Bueno: hoy hay, ya digo, unas cartas de aguas que quitan el hipo.

Y que tampoco se mueven por criterios de proximidad del manantial al restaurante: al revés. Cuesta más encontrar un agua española en esas cartas que una perla natural en un mejillón de batea.

Aguas galesas, escocesas, irlandesas, noruegas, francesas, italianas... y hasta de las islas Fidji, por ir ahí al lado.
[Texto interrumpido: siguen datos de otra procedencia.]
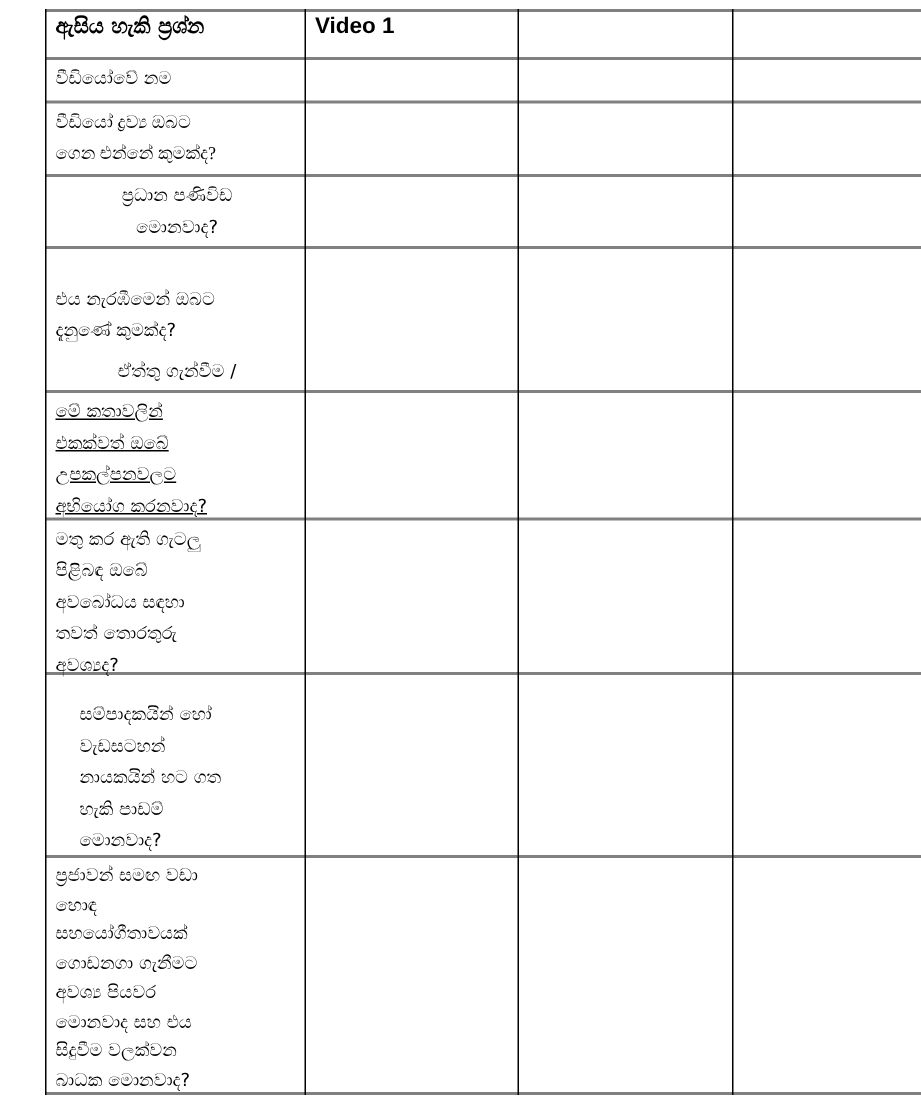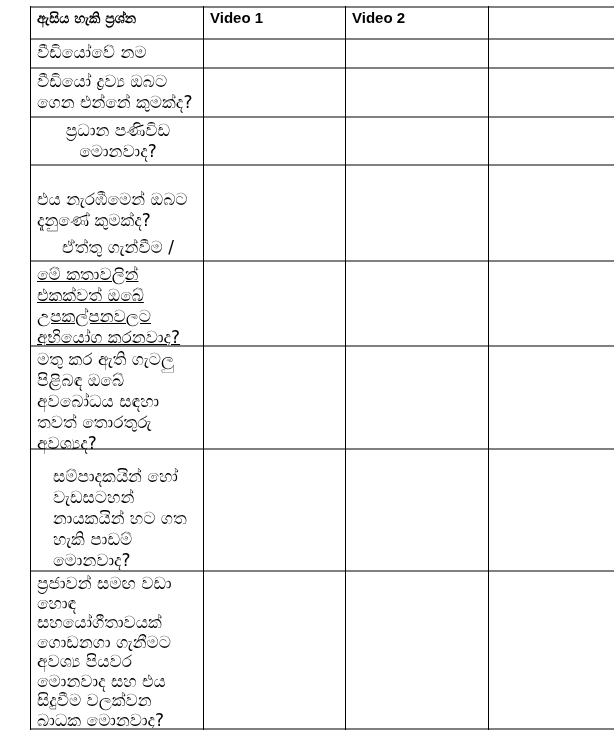--- a/index.html
+++ b/index.html
@@ -50,21 +50,21 @@
       line-height: 18px;
       padding-top: 1px;
     }
     .header-q {
       font-family: "DejaVu Sans", sans-serif;
       font-weight: bold;
       font-size: 14px;
       line-height: 18px;
     }
     .q-cell {
-      font-size: 17px;
+      font-size: 12px;
       line-height: 21px;
       white-space: pre-line;
     }
     .q-cell .sub {
       display: block;
       margin-top: 6px;
       text-align: center;
     }
   </style>
 </head>
@@ -84,28 +84,27 @@
   <div class="hline" style="top:722px"></div>
 
   <div class="vline" style="left:0px"></div>
   <div class="vline" style="left:173px"></div>
   <div class="vline" style="left:315px"></div>
   <div class="vline" style="left:458px"></div>
   <div class="vline" style="left:600px"></div>
 
   <div class="cell header-cell header-q" style="left:1px;top:2px;width:172px;height:30px;">ඇසිය හැකි ප්‍රශ්න</div>
   <div class="cell header-cell" style="left:174px;top:2px;width:141px;height:39px;">Video 1</div>
-  <div class="cell header-cell" style="left:316px;top:2px;width:142px;height:30px;">Video 2</div>
 
   <div class="cell q-cell" style="left:1px;top:34px;width:172px;height:27px;">වීඩියෝවේ නම</div>
   <div class="cell" style="left:174px;top:34px;width:141px;height:27px;"></div>
   <div class="cell" style="left:316px;top:34px;width:142px;height:27px;"></div>
   <div class="cell" style="left:459px;top:34px;width:141px;height:27px;"></div>
 
-  <div class="cell q-cell" style="left:1px;top:63px;width:172px;height:47px;">වීඩියෝ ද්‍රව්‍ය ඔබට
+  <div class="cell q-cell" style="left:1px;top:63px;width:172px;height:47px;font-family:Liberation Serif, serif;">වීඩියෝ ද්‍රව්‍ය ඔබට
 ගෙන එන්නේ කුමක්ද?</div>
   <div class="cell" style="left:174px;top:63px;width:141px;height:47px;"></div>
   <div class="cell" style="left:316px;top:63px;width:142px;height:47px;"></div>
   <div class="cell" style="left:459px;top:63px;width:141px;height:47px;"></div>
 
   <div class="cell q-cell" style="left:1px;top:112px;width:172px;height:46px;text-align:center;">ප්‍රධාන පණිවිඩ
 මොනවාද?</div>
   <div class="cell" style="left:174px;top:112px;width:141px;height:46px;"></div>
   <div class="cell" style="left:316px;top:112px;width:142px;height:46px;"></div>
   <div class="cell" style="left:459px;top:112px;width:141px;height:46px;"></div>

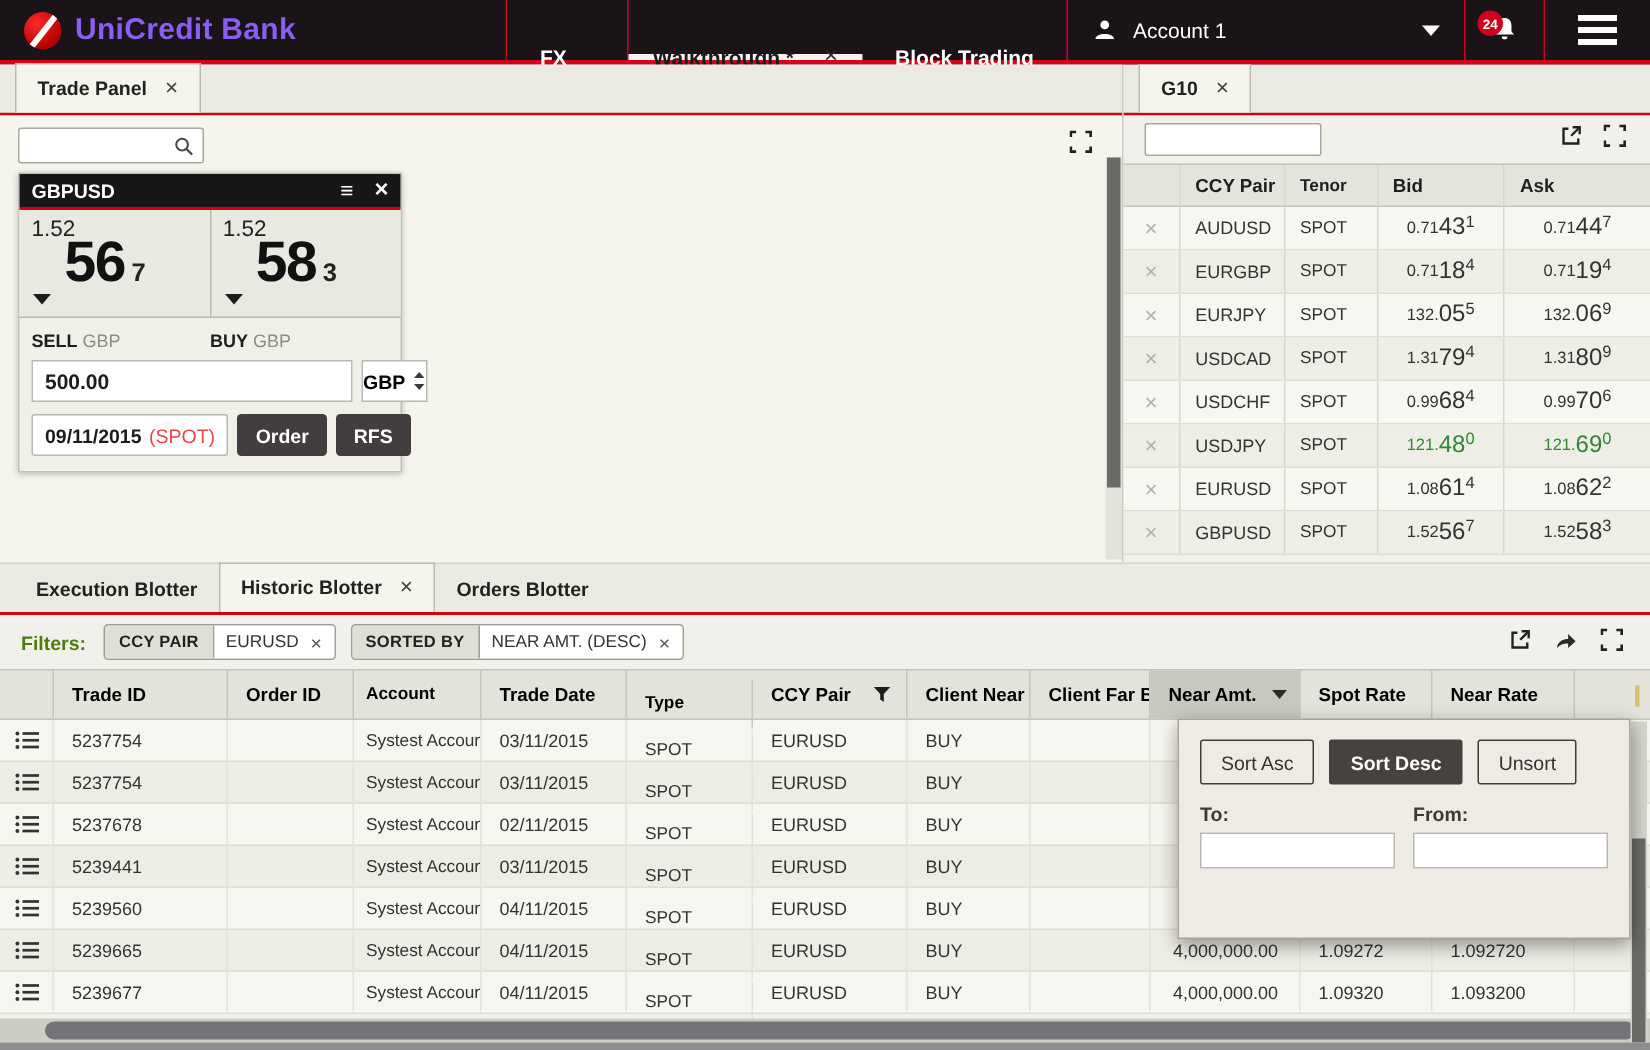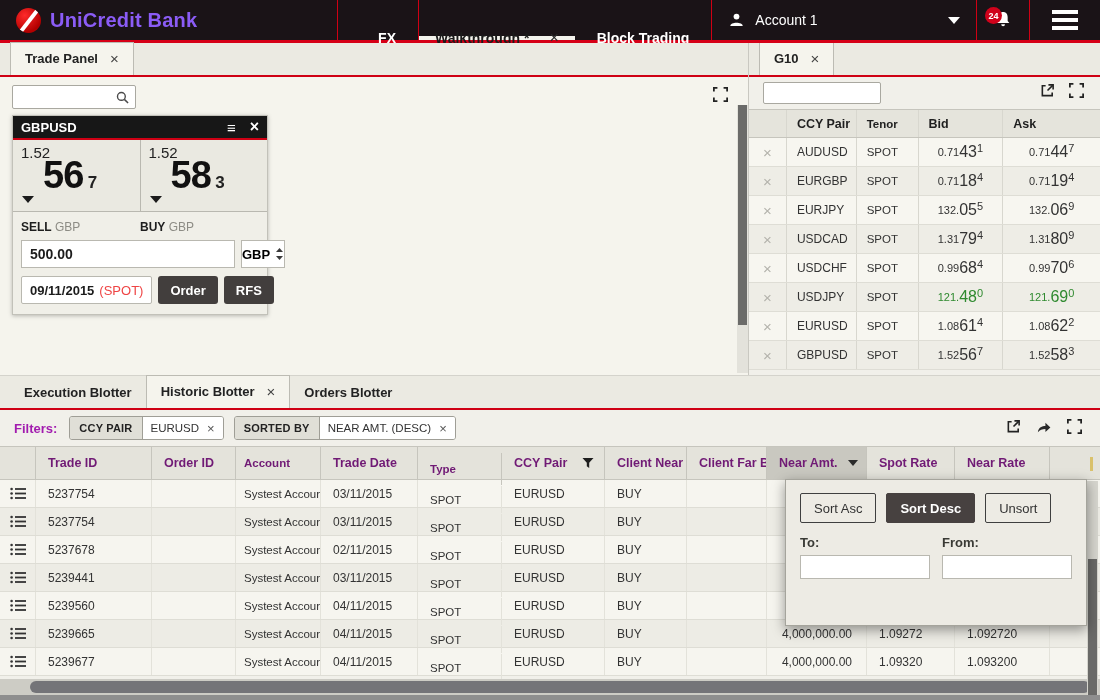--- a/index.html
+++ b/index.html
@@ -11,21 +11,21 @@
   .hdr { position:absolute; top:0; left:0; width:1100px; height:43px;
          background:#1a1317; border-bottom:3px solid #d60017; display:flex; align-items:stretch; }
   .brand { display:flex; align-items:center; padding:0 16px; width:337px; flex:none; }
   .brand-logo { width:25px; height:25px; border-radius:50%;
                 background:radial-gradient(circle at 35% 30%, #ff2a2a, #b30000 70%);
                 position:relative; margin-right:9px; overflow:hidden; }
   .brand-logo span { position:absolute; left:11px; top:-3px; width:4px; height:32px;
                      background:#fff; transform:rotate(38deg); }
   .brand-name { color:#8b5cf6; font-size:20px; font-weight:bold; letter-spacing:.2px; }
   .hdr-sep { width:1px; background:#cf0014; flex:none; }
-  .hdr-tab { display:flex; align-items:center; justify-content:flex-end;
+  .hdr-tab { display:flex; align-items:center; justify-content:flex-start;
              color:#fff; font-size:14px; font-weight:bold; padding:0 22px; flex:none; cursor:default;margin-top:36px; }
   .hdr-tab.active { background:#f4f3ed; color:#1b1b1b; padding:0 16px; }
   .hdr-tab .tab-x { margin-left:20px; font-weight:normal; font-size:16px; color:#2b2b2b; }
   .hdr-account { flex:1; display:flex; align-items:center; padding:0 16px; color:#fff; font-size:14px; }
   .hdr-account .acct-label { margin-left:10px; }
   .caret-down-w { width:0; height:0; border-left:6px solid transparent; border-right:6px solid transparent;
                   border-top:7px solid #fff; margin-left:auto; }
   .hdr-bell { width:52px; display:flex; align-items:center; justify-content:center; position:relative; }
   .bell-wrap { position:relative; width:20px; height:18px; }
   .badge { position:absolute; left:-8px; top:-4px; width:17px; height:17px; border-radius:50%;
@@ -109,32 +109,32 @@
   .gc-ask { width:97px; justify-content:center; padding-left:0; border-right:none; }
   .px-base { font-size:11px; }
   .px-pips { font-size:16px; }
   .px-pip { font-size:11px; vertical-align:super; line-height:1; position:relative; top:-4px; }
   .g10-row.hl .px-base, .g10-row.hl .px-pips, .g10-row.hl .px-pip { color:#2f8a2f; }
 
   
   .bottom { position:absolute; top:375px; left:0; width:1100px; height:325px; background:#f1f0ea; border-top:1px solid #d4d3cc; }
   .bt-tabs { height:32px; background:#ebeae2; display:flex; align-items:flex-end; padding-left:10px; }
   .filters-row { height:36px; display:flex; align-items:center; padding:0 14px; position:relative; }
-  .filters-label { font-size:13px; font-weight:bold; color:#a21caf; margin-right:12px; }
+  .filters-label { font-size:13px; font-weight:bold; color:#4d7c0f; margin-right:12px; }
   .chip { display:flex; align-items:stretch; border:1px solid #9f9e96; border-radius:3px; overflow:hidden;
           margin-right:10px; height:24px; cursor:pointer; }
   .chip .chip-name { background:#e0dfd7; font-size:11px; font-weight:bold; color:#222; display:flex;
                      align-items:center; padding:0 9px; border-right:1px solid #9f9e96; letter-spacing:.2px; }
   .chip .chip-val { background:#fff; font-size:11.5px; color:#333; display:flex; align-items:center; padding:0 8px; }
   .chip .chip-x { margin-left:8px; color:#555; font-size:13px; }
   .bt-icons { position:absolute; right:18px; top:9px; display:flex; gap:15px; }
 
   .bl-table { position:relative; }
   .bl-hrow { display:flex; height:34px; background:#e4e3db; border-top:1px solid #c6c5bd; border-bottom:1px solid #c6c5bd;
-             align-items:center; font-size:12.5px; font-weight:bold; color:#701a75; }
+             align-items:center; font-size:12.5px; font-weight:bold; color:#000000; }
   .bl-hcell { height:100%; display:flex; align-items:center; padding-left:12px; border-right:1px solid #c6c5bd;
               white-space:nowrap; overflow:hidden; }
   .bl-row { display:flex; height:28px; align-items:center; border-bottom:1px solid #deddd5; font-size:12px; color:#333; }
   .bl-row:nth-child(odd) { background:#f6f5ef; }
   .bl-row:nth-child(even) { background:#edece5; }
   .bl-cell { height:100%; display:flex; align-items:center; padding-left:12px; border-right:1px solid #e3e2da;
              white-space:nowrap; overflow:hidden; }
   .c-handle { width:36px; justify-content:center; padding-left:0; cursor:pointer; }
   .c-tradeid { width:116px; }
   .c-orderid { width:84px; }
Ah, y en cuanto se salen ustedes de casos conocidos -'Evian', 'Perrier' o 'Sanpellegrino'- se encuentran, ante todo, con unas botellas de diseño que hasta da miedo abrir, por supuesto sin etiqueta de papel, sino con la marca y demás grabada a fuego en el cristal... Uno no sabe si se está bebiendo agua o esencia de Gucci, aunque los precios tiran más a lo segundo que a lo primero.

A mí me sigue gustando el agua 'del país', aunque lógicamente no tolero en la mesa, ni en casa ni en el restaurante, la botella de plástico: hay jarras preciosas. Agua, como quería Aberas, 'del Canal', si estoy en Madrid. Eso sí, tengo ganas de ir a un buen restaurante de las islas Fidji sólo por ver si, en su carta, hay aguas de mi tierra natal tan buenas como las de Mondariz o Fontenova.

Y es que no tenemos remedio, y cuando nos ponemos esnobs somos incorregibles... porque tenemos que ser, también, más esnobs que nadie. No sé, pero me da miedo pensar que algún día, que cada vez veo menos lejano, lo acabaremos pagando.